[GOAL OF THE EXERCISE] Your answer should repeat the entries in full, exactly as given, with no pictures.

START RECORDS FOR THIS TASK

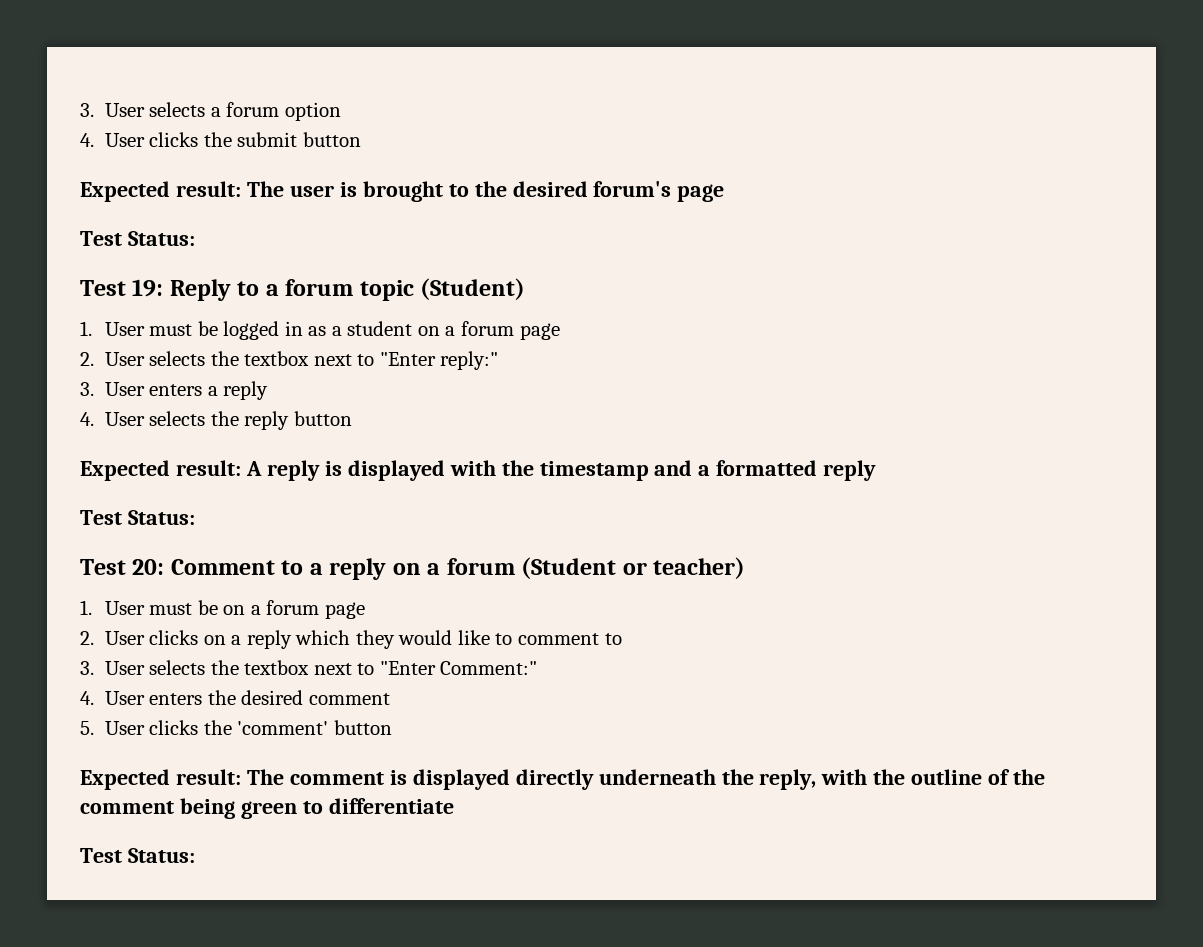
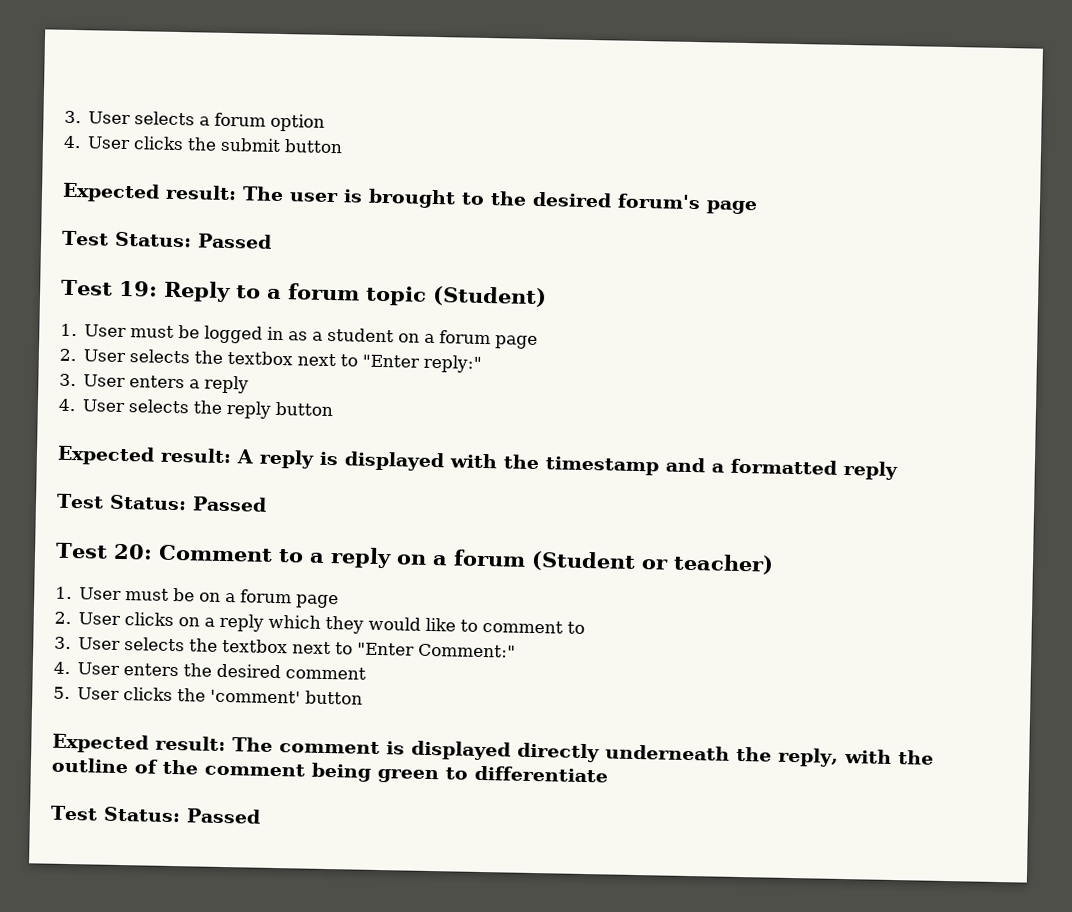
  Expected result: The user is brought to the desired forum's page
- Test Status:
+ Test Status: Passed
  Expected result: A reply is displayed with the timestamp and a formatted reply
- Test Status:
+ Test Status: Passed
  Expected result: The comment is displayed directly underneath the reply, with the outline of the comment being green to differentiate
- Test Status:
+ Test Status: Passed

END RECORDS FOR THIS TASK

[TASK ANSWER]
  Expected result: The user is brought to the desired forum's page
- Test Status:
+ Test Status: Passed
  Expected result: A reply is displayed with the timestamp and a formatted reply
- Test Status:
+ Test Status: Passed
  Expected result: The comment is displayed directly underneath the reply, with the outline of the comment being green to differentiate
- Test Status:
+ Test Status: Passed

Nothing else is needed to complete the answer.